しかし、2024年3月1日から「広域交付制度」というものが始まり、本籍地以外の市区町村(例えば住所のある市町村など)でも全国の戸籍(除籍・改製原戸籍を含む)を請求できるようになりました。
原則、本人や相続人などが対象となりますが、この制度により以前に比べると戸籍収集の手間がだいぶ減ることになりました。
ただ、それでも役所に出向く必要はあります。
戸籍の収集が難しい、手間だという方については、我々士業に収集の代行をご依頼いただくことも可能ですが、「自分で収集する」方法と「専門家に収集を代行してもらう」方法とでは、それぞれどのようなメリット・デメリットがあるのでしょうか?

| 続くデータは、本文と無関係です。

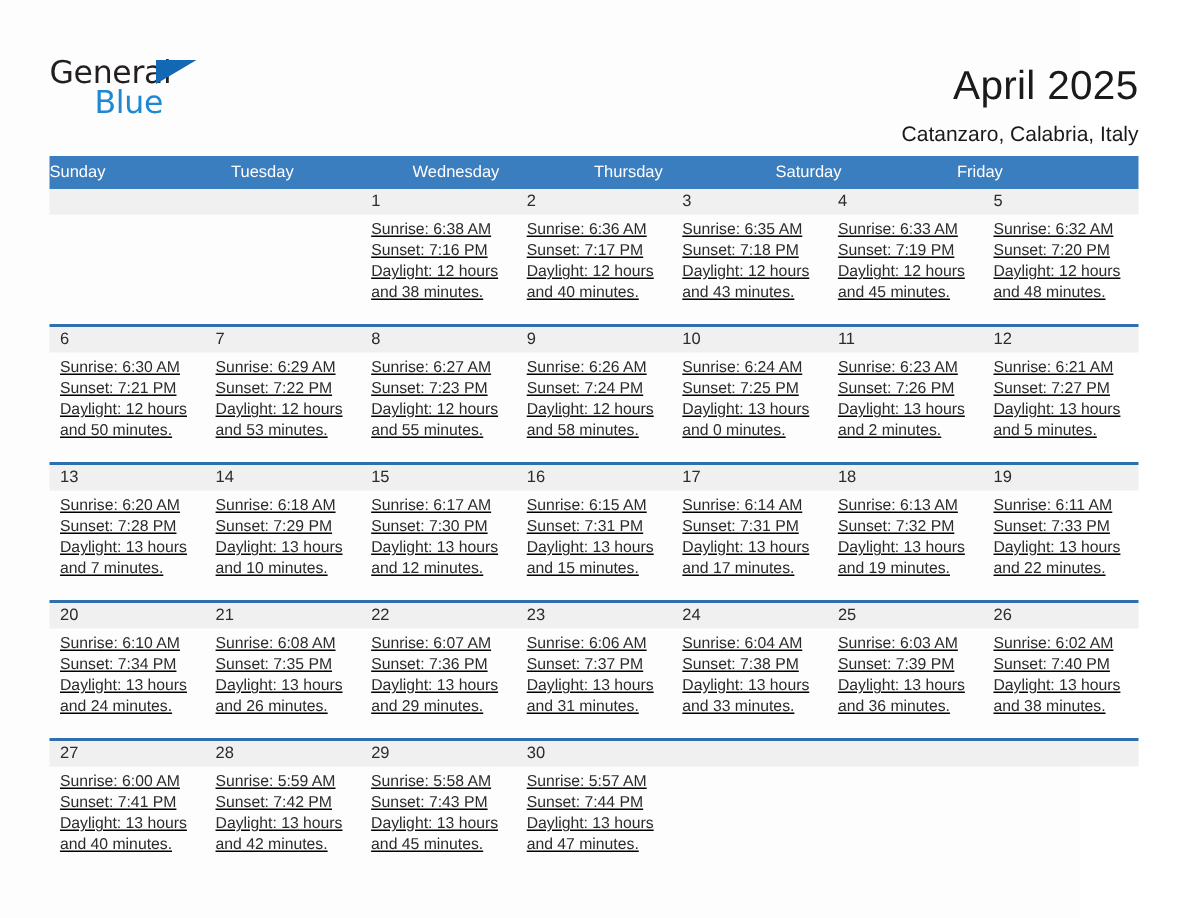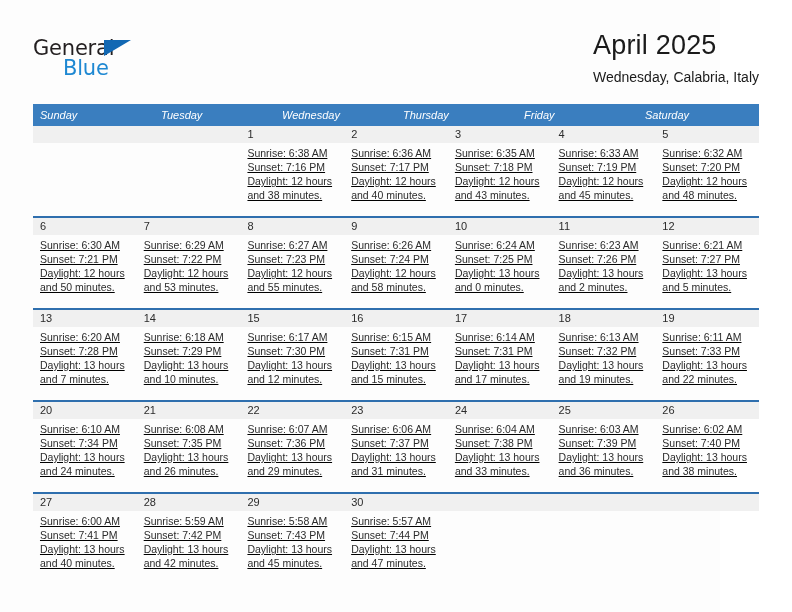"April 2025" .title-block { text-align: none -> right; top: 0 -> 12px }
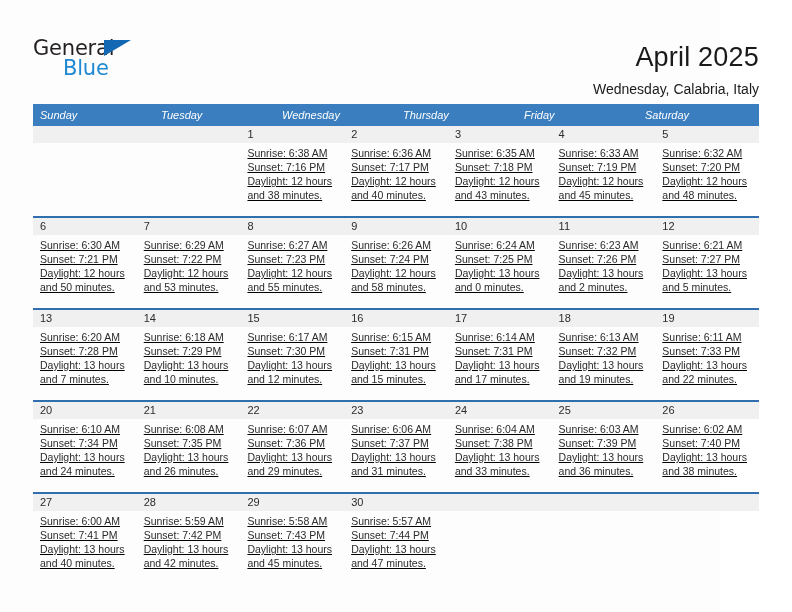"Wednesday, Calabria, Italy" div.cal-subtitle { text: Wednesday -> Catanzaro }
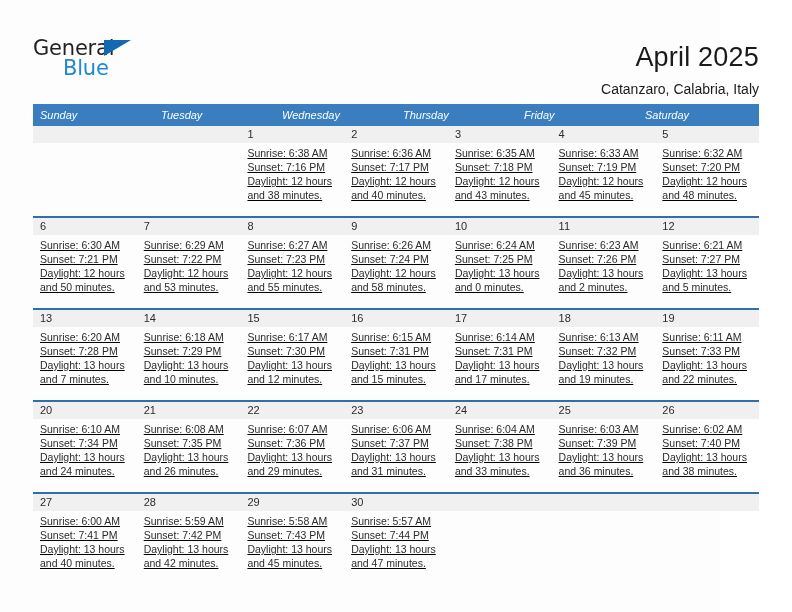"Sunday" .week-head .dow { font-style: italic -> none; padding-left: 7px -> none }
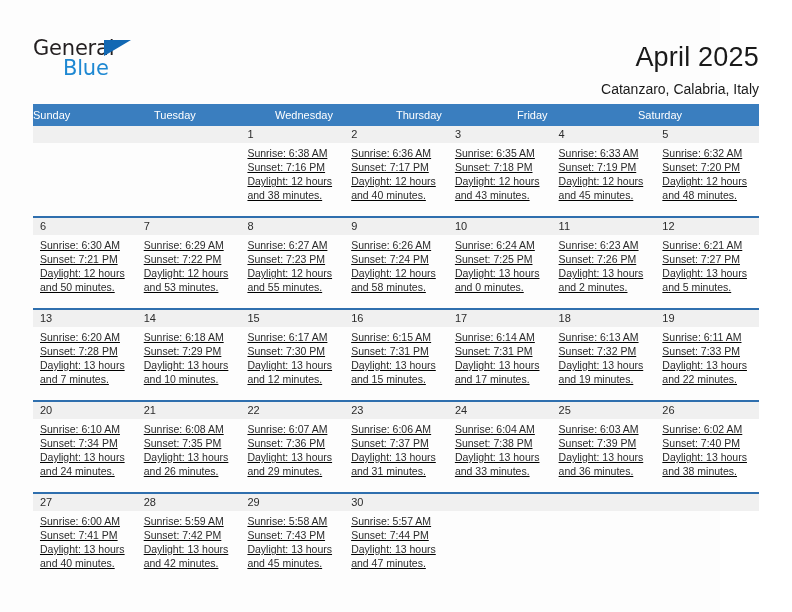"Friday" div.dow { order: before "Saturday" -> after "Saturday" }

1.相続人自らが「広域交付制度」を利用して戸籍を集める方法
⭕️メリット
①手数料が抑えられる。
- 士業者に依頼しない分、報酬が不要。
- 全国の役所を回ったり、郵送請求をしなくて良い分、交通費や郵便代などが不要。
②スピード感がある。
- 自分で動けば即日発行されることもある。
- 1か所の役所(住所のある市役所・町村役場など)で一括請求可能。
また広域交付制度からは話がずれますが、相続人自身の現在戸籍については、マイナンバーカードを持っていれば、コンビニで取得することも可能です。
✖️デメリット
①手続きが煩雑
- 戸籍収集や相続手続きを仕事としていない方にとっては、役所で請求用紙を書いたり、必要とする書類を請求したりするのは、やはりハードルが高いと思われます。
②窓口対応の時間が限られる。
- 平日の日中に役所へ出向く必要があり、仕事などとの調整が必要となります。
- 役所で順番待ちをしなければならないこともあります。
2.士業などの専門家に戸籍収集を代行してもらう方法
⭕️メリット
①確実かつ効率的
- 専門家が必要な範囲を正確に判断して収集してくれるため、漏れやミスが少なくなります。
②手間が省ける
- 相続人が役所に出向く必要がありません。
③相続手続全体の支援も受けられる
- 戸籍収集だけでなく、その後の遺産分割協議書作成(依頼内容により、行政書士、税理士、司法書士のいずれかが対応)や相続登記(司法書士が対応)なども一括でサポートしてくれるところもあります。
✖️デメリット
①費用がかかる
- 専門家に依頼しますので、報酬が必要となってきます。
- 専門家に依頼する場合は、広域交付制度が利用できませんので、遠方の役所への取り寄せの際の旅費や郵送代が余分にかかります。
②期間がやや長くなる
- 複数の役所に戸籍の発行依頼をかけますので、依頼から収集完了までに数週間〜1ヶ月程度かかるケースがあります。
3.どちらを選ぶべき?
①相続人自らが「広域交付制度」を利用して戸籍を集める方法をおすすめするケース
- 費用を抑えたい。
- 戸籍収集に時間を割ける。
- 複シンプルな家族構成(配偶者と子供が相続人になるパターン)である。
- 役所での手続きに慣れている。
②士業などの専門家に戸籍収集を代行してもらう方法をおすすめするケース
- 時間や手間をかけたくない。窓口に出向けない事情がある。
- 相続関係が複雑(兄弟姉妹や甥・姪が相続人となっている、再婚歴があるなど)である。